-- Given records follows --

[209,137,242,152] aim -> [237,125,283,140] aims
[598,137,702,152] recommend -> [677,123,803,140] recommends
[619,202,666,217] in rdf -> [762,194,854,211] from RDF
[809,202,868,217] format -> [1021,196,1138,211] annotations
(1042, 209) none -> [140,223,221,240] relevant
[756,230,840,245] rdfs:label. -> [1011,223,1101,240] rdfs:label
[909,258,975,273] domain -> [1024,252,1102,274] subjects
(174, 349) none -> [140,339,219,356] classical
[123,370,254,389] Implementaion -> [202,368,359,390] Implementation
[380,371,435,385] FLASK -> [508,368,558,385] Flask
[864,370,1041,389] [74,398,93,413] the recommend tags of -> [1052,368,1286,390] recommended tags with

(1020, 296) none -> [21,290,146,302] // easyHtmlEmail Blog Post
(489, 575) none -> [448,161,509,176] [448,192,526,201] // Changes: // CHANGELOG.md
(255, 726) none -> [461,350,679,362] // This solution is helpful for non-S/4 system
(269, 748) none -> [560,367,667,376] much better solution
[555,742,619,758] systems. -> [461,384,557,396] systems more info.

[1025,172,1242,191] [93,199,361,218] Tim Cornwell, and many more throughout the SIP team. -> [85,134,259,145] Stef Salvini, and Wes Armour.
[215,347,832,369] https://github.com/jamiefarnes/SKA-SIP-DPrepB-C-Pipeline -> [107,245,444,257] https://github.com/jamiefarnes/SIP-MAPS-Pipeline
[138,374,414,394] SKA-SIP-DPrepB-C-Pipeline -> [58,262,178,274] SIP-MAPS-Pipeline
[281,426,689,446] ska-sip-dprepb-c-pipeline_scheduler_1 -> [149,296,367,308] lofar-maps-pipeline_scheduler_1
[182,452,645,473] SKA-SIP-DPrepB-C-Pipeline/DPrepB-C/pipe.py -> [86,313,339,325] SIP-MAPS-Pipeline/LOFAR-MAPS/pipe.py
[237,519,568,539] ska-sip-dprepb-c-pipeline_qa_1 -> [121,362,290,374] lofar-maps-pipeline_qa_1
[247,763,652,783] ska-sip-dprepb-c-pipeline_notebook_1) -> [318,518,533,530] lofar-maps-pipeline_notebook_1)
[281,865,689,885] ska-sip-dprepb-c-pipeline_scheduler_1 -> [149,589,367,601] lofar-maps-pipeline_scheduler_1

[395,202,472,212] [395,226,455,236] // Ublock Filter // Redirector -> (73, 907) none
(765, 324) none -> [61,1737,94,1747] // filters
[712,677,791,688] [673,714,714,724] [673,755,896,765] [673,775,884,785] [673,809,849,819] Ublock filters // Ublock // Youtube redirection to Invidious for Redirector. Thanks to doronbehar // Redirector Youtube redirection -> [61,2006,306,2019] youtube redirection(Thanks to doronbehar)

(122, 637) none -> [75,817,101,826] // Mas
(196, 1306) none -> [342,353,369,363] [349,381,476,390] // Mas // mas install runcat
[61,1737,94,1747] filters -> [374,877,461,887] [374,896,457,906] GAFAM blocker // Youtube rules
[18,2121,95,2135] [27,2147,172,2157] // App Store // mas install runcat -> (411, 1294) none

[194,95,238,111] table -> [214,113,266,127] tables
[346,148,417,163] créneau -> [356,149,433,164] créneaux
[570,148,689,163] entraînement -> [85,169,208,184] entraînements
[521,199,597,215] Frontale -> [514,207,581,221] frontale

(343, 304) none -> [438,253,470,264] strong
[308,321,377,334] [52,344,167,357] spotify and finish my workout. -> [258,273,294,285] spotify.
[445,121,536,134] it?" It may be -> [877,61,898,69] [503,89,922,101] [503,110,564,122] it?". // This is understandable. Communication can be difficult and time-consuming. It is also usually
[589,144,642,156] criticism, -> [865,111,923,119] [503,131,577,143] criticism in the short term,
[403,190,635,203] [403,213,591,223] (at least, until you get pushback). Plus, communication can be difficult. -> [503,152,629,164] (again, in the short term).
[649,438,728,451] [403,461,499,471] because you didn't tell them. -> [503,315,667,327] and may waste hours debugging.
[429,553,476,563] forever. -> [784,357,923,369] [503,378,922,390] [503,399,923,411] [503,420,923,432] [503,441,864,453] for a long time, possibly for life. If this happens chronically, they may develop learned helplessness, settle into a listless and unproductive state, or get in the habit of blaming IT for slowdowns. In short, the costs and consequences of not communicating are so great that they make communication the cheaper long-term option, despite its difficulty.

-- Given records concluded --

| Task description |
The data should be copied out in full, exactly as it reads.

| Solution to this task |
[209,137,242,152] aim -> [237,125,283,140] aims
[598,137,702,152] recommend -> [677,123,803,140] recommends
[619,202,666,217] in rdf -> [762,194,854,211] from RDF
[809,202,868,217] format -> [1021,196,1138,211] annotations
(1042, 209) none -> [140,223,221,240] relevant
[756,230,840,245] rdfs:label. -> [1011,223,1101,240] rdfs:label
[909,258,975,273] domain -> [1024,252,1102,274] subjects
(174, 349) none -> [140,339,219,356] classical
[123,370,254,389] Implementaion -> [202,368,359,390] Implementation
[380,371,435,385] FLASK -> [508,368,558,385] Flask
[864,370,1041,389] [74,398,93,413] the recommend tags of -> [1052,368,1286,390] recommended tags with

(1020, 296) none -> [21,290,146,302] // easyHtmlEmail Blog Post
(489, 575) none -> [448,161,509,176] [448,192,526,201] // Changes: // CHANGELOG.md
(255, 726) none -> [461,350,679,362] // This solution is helpful for non-S/4 system
(269, 748) none -> [560,367,667,376] much better solution
[555,742,619,758] systems. -> [461,384,557,396] systems more info.

[1025,172,1242,191] [93,199,361,218] Tim Cornwell, and many more throughout the SIP team. -> [85,134,259,145] Stef Salvini, and Wes Armour.
[215,347,832,369] https://github.com/jamiefarnes/SKA-SIP-DPrepB-C-Pipeline -> [107,245,444,257] https://github.com/jamiefarnes/SIP-MAPS-Pipeline
[138,374,414,394] SKA-SIP-DPrepB-C-Pipeline -> [58,262,178,274] SIP-MAPS-Pipeline
[281,426,689,446] ska-sip-dprepb-c-pipeline_scheduler_1 -> [149,296,367,308] lofar-maps-pipeline_scheduler_1
[182,452,645,473] SKA-SIP-DPrepB-C-Pipeline/DPrepB-C/pipe.py -> [86,313,339,325] SIP-MAPS-Pipeline/LOFAR-MAPS/pipe.py
[237,519,568,539] ska-sip-dprepb-c-pipeline_qa_1 -> [121,362,290,374] lofar-maps-pipeline_qa_1
[247,763,652,783] ska-sip-dprepb-c-pipeline_notebook_1) -> [318,518,533,530] lofar-maps-pipeline_notebook_1)
[281,865,689,885] ska-sip-dprepb-c-pipeline_scheduler_1 -> [149,589,367,601] lofar-maps-pipeline_scheduler_1

[395,202,472,212] [395,226,455,236] // Ublock Filter // Redirector -> (73, 907) none
(765, 324) none -> [61,1737,94,1747] // filters
[712,677,791,688] [673,714,714,724] [673,755,896,765] [673,775,884,785] [673,809,849,819] Ublock filters // Ublock // Youtube redirection to Invidious for Redirector. Thanks to doronbehar // Redirector Youtube redirection -> [61,2006,306,2019] youtube redirection(Thanks to doronbehar)

(122, 637) none -> [75,817,101,826] // Mas
(196, 1306) none -> [342,353,369,363] [349,381,476,390] // Mas // mas install runcat
[61,1737,94,1747] filters -> [374,877,461,887] [374,896,457,906] GAFAM blocker // Youtube rules
[18,2121,95,2135] [27,2147,172,2157] // App Store // mas install runcat -> (411, 1294) none

[194,95,238,111] table -> [214,113,266,127] tables
[346,148,417,163] créneau -> [356,149,433,164] créneaux
[570,148,689,163] entraînement -> [85,169,208,184] entraînements
[521,199,597,215] Frontale -> [514,207,581,221] frontale

(343, 304) none -> [438,253,470,264] strong
[308,321,377,334] [52,344,167,357] spotify and finish my workout. -> [258,273,294,285] spotify.
[445,121,536,134] it?" It may be -> [877,61,898,69] [503,89,922,101] [503,110,564,122] it?". // This is understandable. Communication can be difficult and time-consuming. It is also usually
[589,144,642,156] criticism, -> [865,111,923,119] [503,131,577,143] criticism in the short term,
[403,190,635,203] [403,213,591,223] (at least, until you get pushback). Plus, communication can be difficult. -> [503,152,629,164] (again, in the short term).
[649,438,728,451] [403,461,499,471] because you didn't tell them. -> [503,315,667,327] and may waste hours debugging.
[429,553,476,563] forever. -> [784,357,923,369] [503,378,922,390] [503,399,923,411] [503,420,923,432] [503,441,864,453] for a long time, possibly for life. If this happens chronically, they may develop learned helplessness, settle into a listless and unproductive state, or get in the habit of blaming IT for slowdowns. In short, the costs and consequences of not communicating are so great that they make communication the cheaper long-term option, despite its difficulty.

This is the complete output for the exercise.